Problem details:
Precisely the lines from the one with "OF ACTION 2025" through the end of the data, both included, must make up the response, each restated word for word.

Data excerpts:
--------

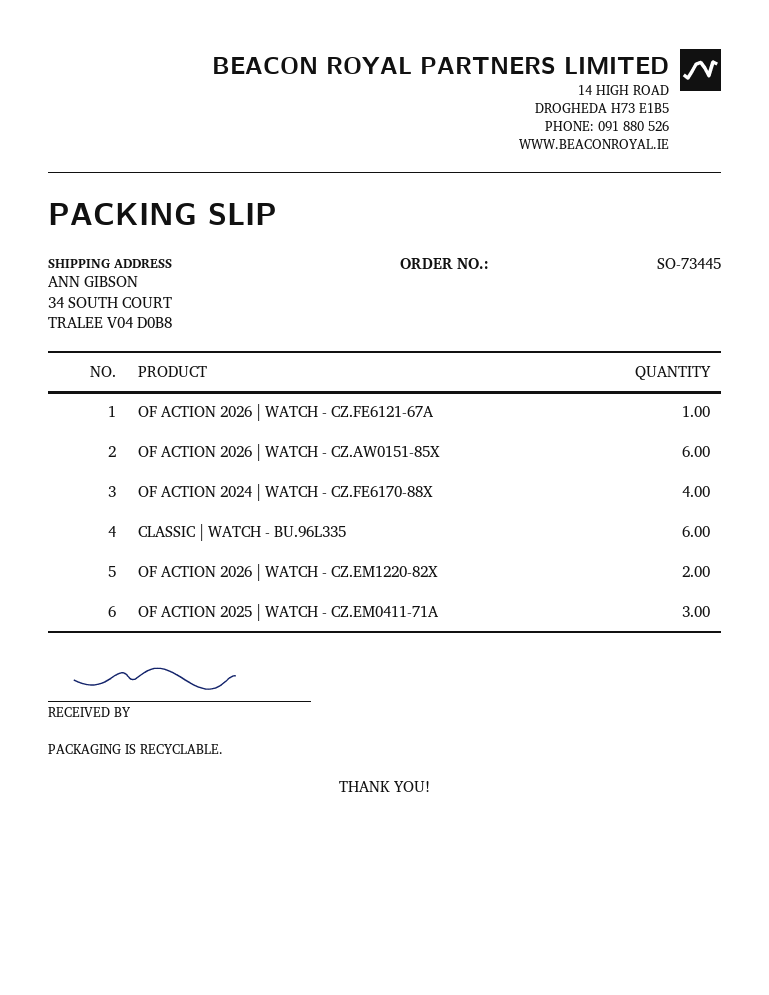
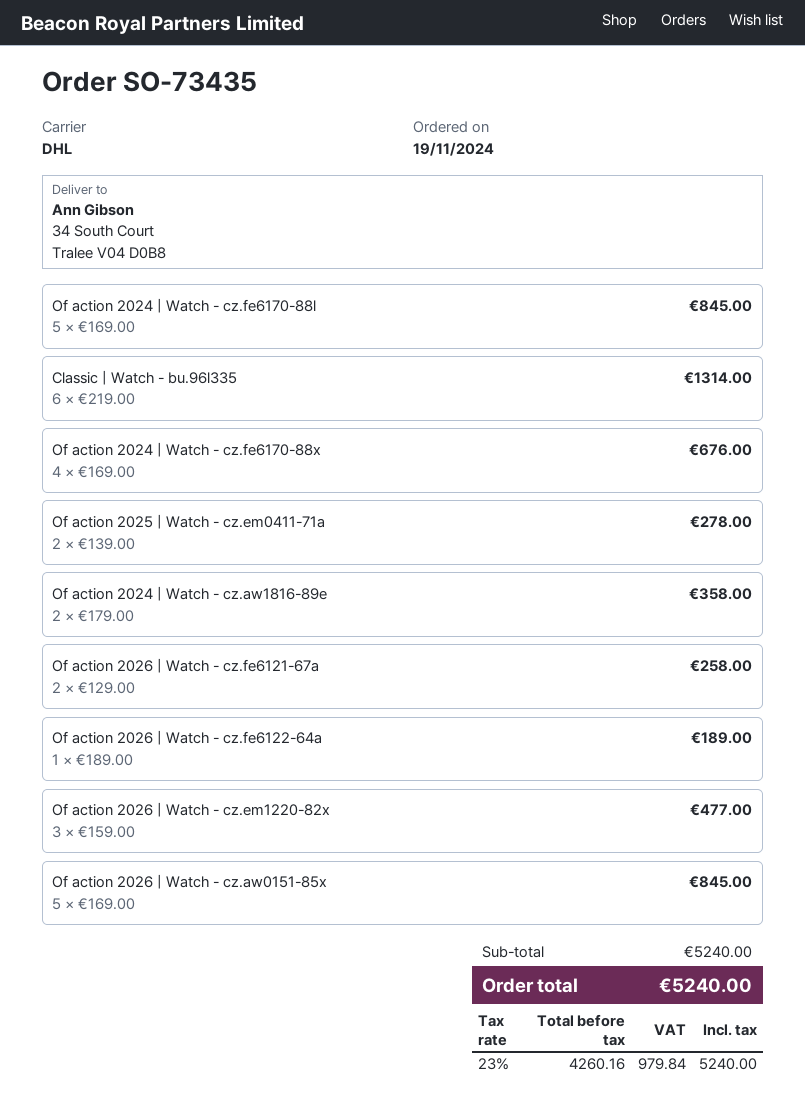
order number: SO-73445 -> SO-73435
OF ACTION 2026 | WATCH - CZ.FE6121-67A: 1 -> 2
OF ACTION 2026 | WATCH - CZ.AW0151-85X: 6 -> 5
OF ACTION 2026 | WATCH - CZ.EM1220-82X: 2 -> 3
OF ACTION 2025 | WATCH - CZ.EM0411-71A: 3 -> 2
Of action 2024 | Watch - cz.fe6170-88l: none -> 5
Of action 2024 | Watch - cz.aw1816-89e: none -> 2
Of action 2026 | Watch - cz.fe6122-64a: none -> 1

--------

Answer space:
OF ACTION 2025 | WATCH - CZ.EM0411-71A: 3 -> 2
Of action 2024 | Watch - cz.fe6170-88l: none -> 5
Of action 2024 | Watch - cz.aw1816-89e: none -> 2
Of action 2026 | Watch - cz.fe6122-64a: none -> 1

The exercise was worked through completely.